More recently, in the United States, there has been attention to opioids in the general population, and the fishing industry, in particular. In Massachusetts, for example, naloxone use has been introduced into commercial fishing safety trainings, as well as a few community-based prevention projects aimed to understand and reduce opioid and other drug abuse among commercial fishing industry workers in Massachusetts. Some researchers have attempted to quantify the contribution of occupational exposures to opioid-related fatalities, a very important pathway that assumes exposure to risk for non-fatal injury leading to use of prescription opioids, then to addiction and death by overdose.
This study examined all-cause mortality of commercial fishermen in two Massachusetts communities, 2000-2014, to determine whether there are diseases or causes, including suicide, liver disease, overdose to opioids, or specific cancers, that occur at a higher-than-expected rate in this occupational group.
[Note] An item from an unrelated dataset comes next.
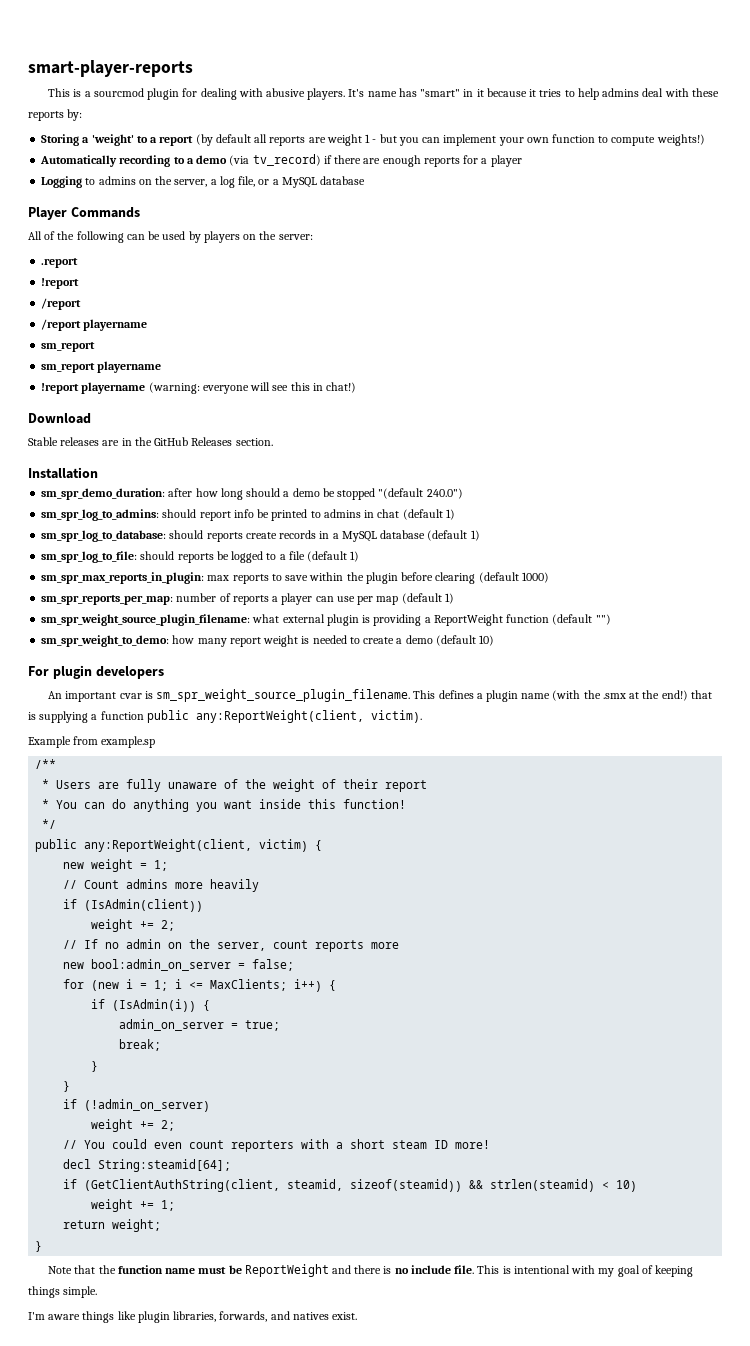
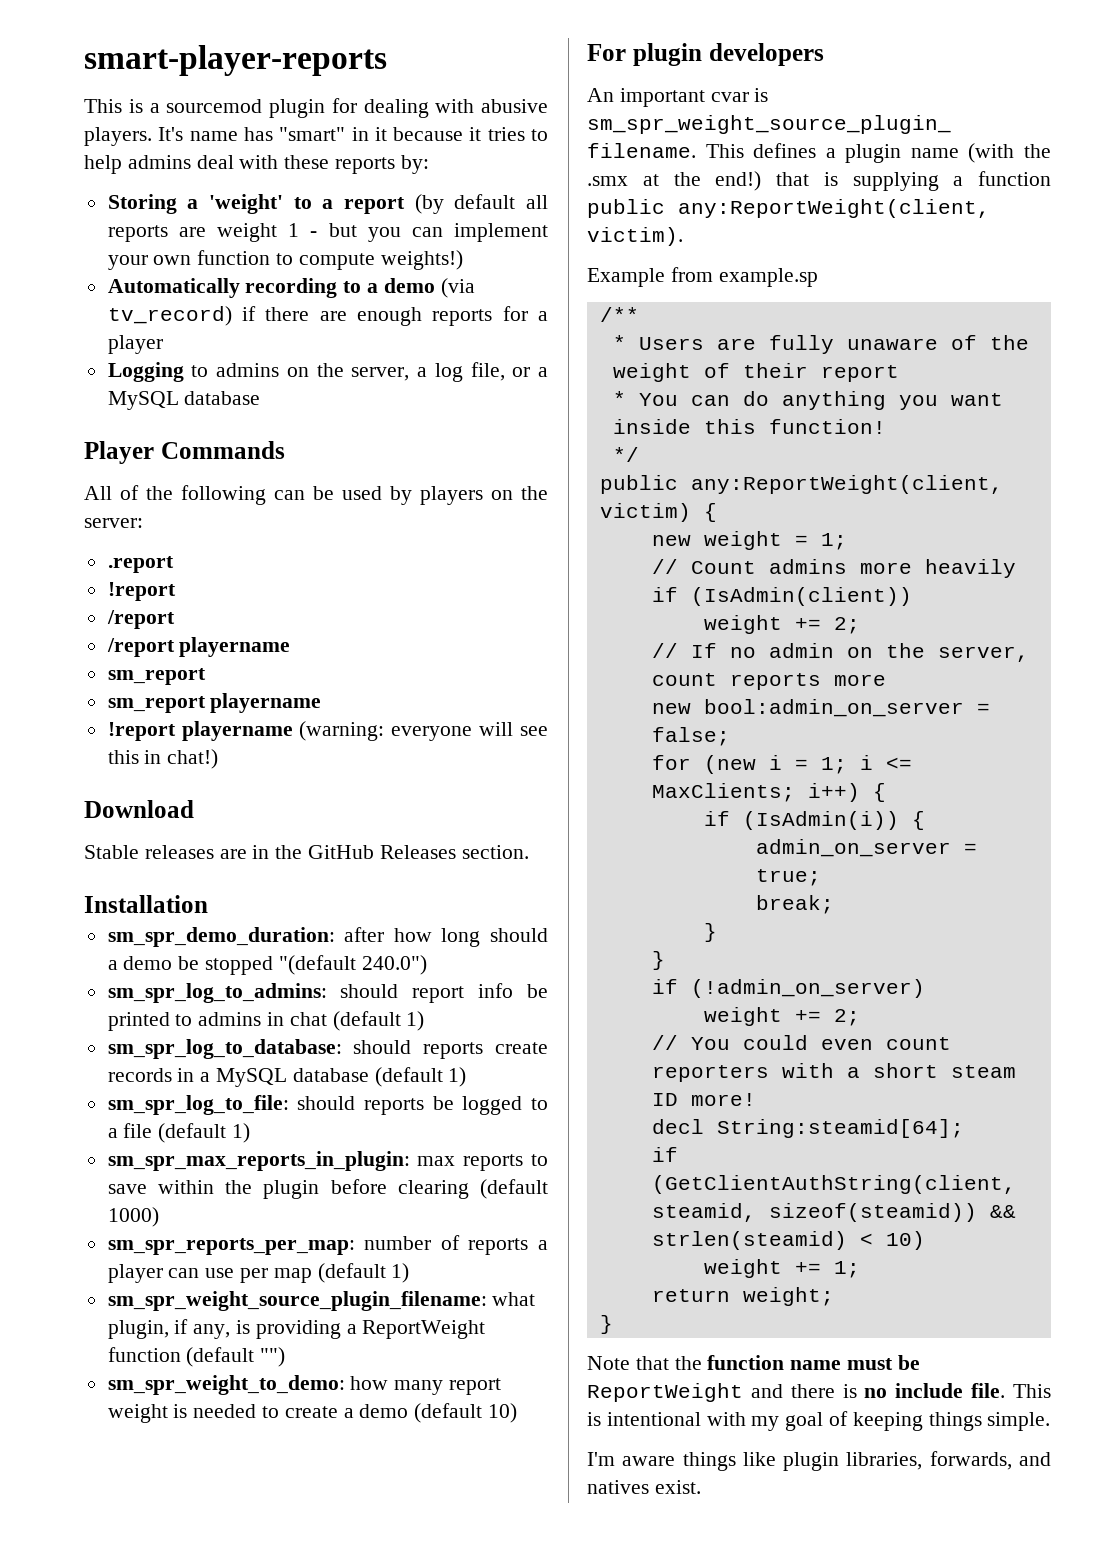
[93,88,144,97] sourcmod -> [166,99,263,113] sourcemod
[282,614,359,626] external plugin -> [107,1319,231,1339] plugin, if any,

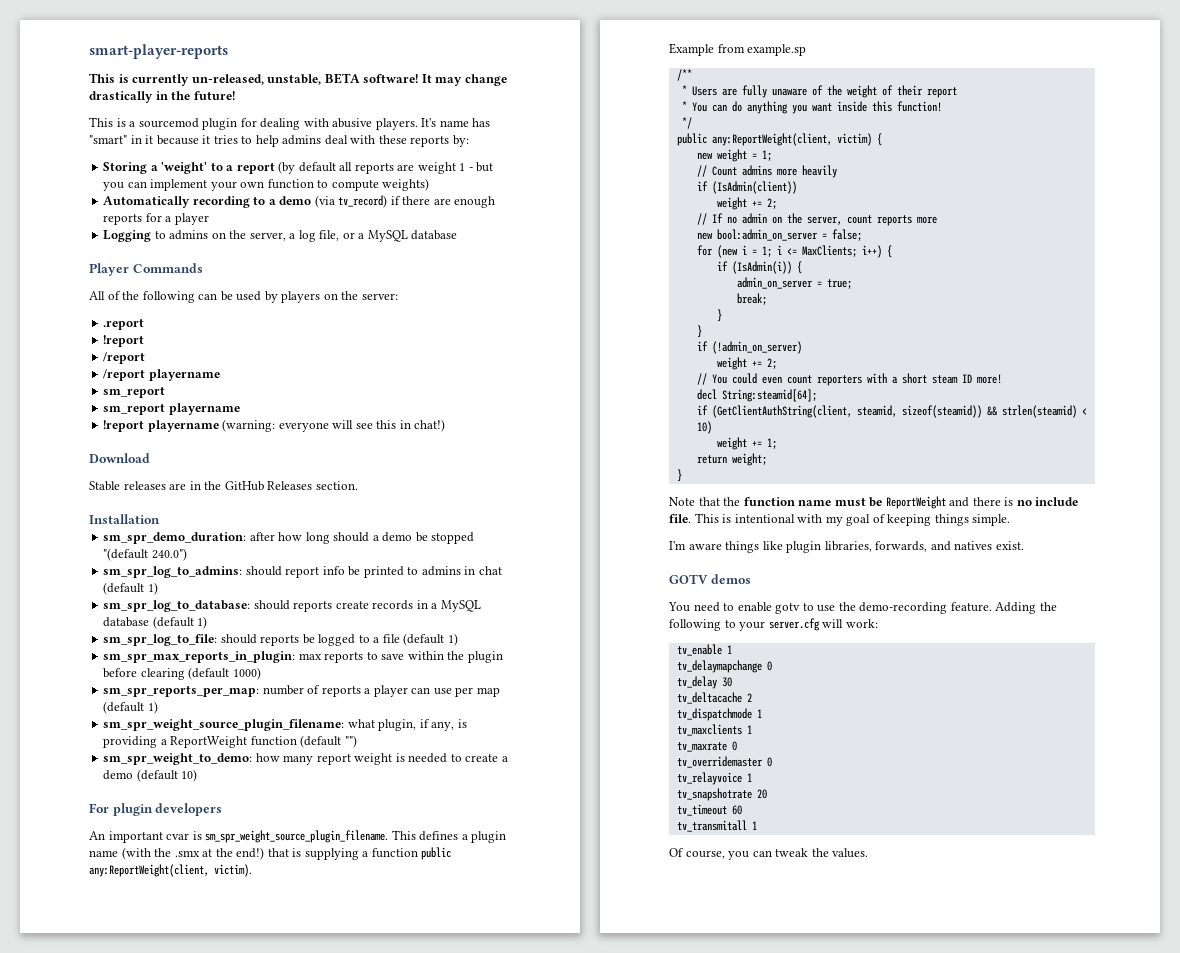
(387, 60) none -> [89,73,507,86] [89,91,235,103] // This is currently un-released, unstable, BETA software! It may change drastically in the future!
[380,250,463,270] weights!) -> [382,178,430,191] weights)
(701, 1487) none -> [669,574,751,584] [668,602,1057,614] [669,618,878,631] [676,644,732,656] [676,660,772,673] [676,676,732,689] [676,692,752,704] [676,708,762,721] [676,724,752,736] [676,741,737,752] [676,756,772,768] [676,772,752,785] [676,788,767,801] [676,804,742,816] [676,820,757,832] [669,848,869,860] // GOTV demos // You need to enable gotv to use the demo-recording feature. Adding the following to your server.cfg will work: // tv_enable 1 // tv_delaymapchange 0 // tv_delay 30 // tv_deltacache 2 // tv_dispatchmode 1 // tv_maxclients 1 // tv_maxrate 0 // tv_overridemaster 0 // tv_relayvoice 1 // tv_snapshotrate 20 // tv_timeout 60 // tv_transmitall 1 // Of course, you can tweak the values.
Death certificate data, obtained from the Massachusetts Department of Public Health, listing deaths from the fishing ports of Gloucester and New Bedford, Massachusetts, were grouped into fishermen and non-fishermen, and matched by place or residence of death, month of death, and age at death. Proportional mortality rates were examined to determine whether specific causes were higher among fishermen than expected from the non-fishermen data.
P8. Gaps of maritime health research in Latin America – a literature review – Olaf Jensen, University of Southern Denmark & IMHA-Research; Elpida Frantzeskou, University of Athens, Greece; M. Luisa Canals, University of Cadiz, Spain and IMHA-Research; Despena Andrioti, University of Southern Denmark and IMHA-Research
Background: So far the maritime health and safety research for seafarers and fishermen mainly comes from the industrial developed countries with sparse contributions from the developing countries. The aim was to give an overview of the peer reviewed research in Latin America to point out the needs for maritime health research in this part of the world.
Materials and Methods: PubMed, Google Scholar, SciELO – Scientific Electronic Library Online, Pan American Journal of Public Health, Medicina Maritima and other relevant journals in Latin America in the Spanish and English languages were searched.
Results: 57 peer-reviewed articles only on fishermen´s health and safety were eligible and included. There were none for seafarers and none for fatal accidents in fishing and seafaring Brazil counted for the main part n =39, while each of the other countries had 0-4 studies. The study objectives include occupational injuries, divers disease, skin diseases, hearing loss and other issues. The cross-sectional studies include especially ergonomic problems and environmental pollution. Studies on fatal accidents are absent in fishing and seafaring as well.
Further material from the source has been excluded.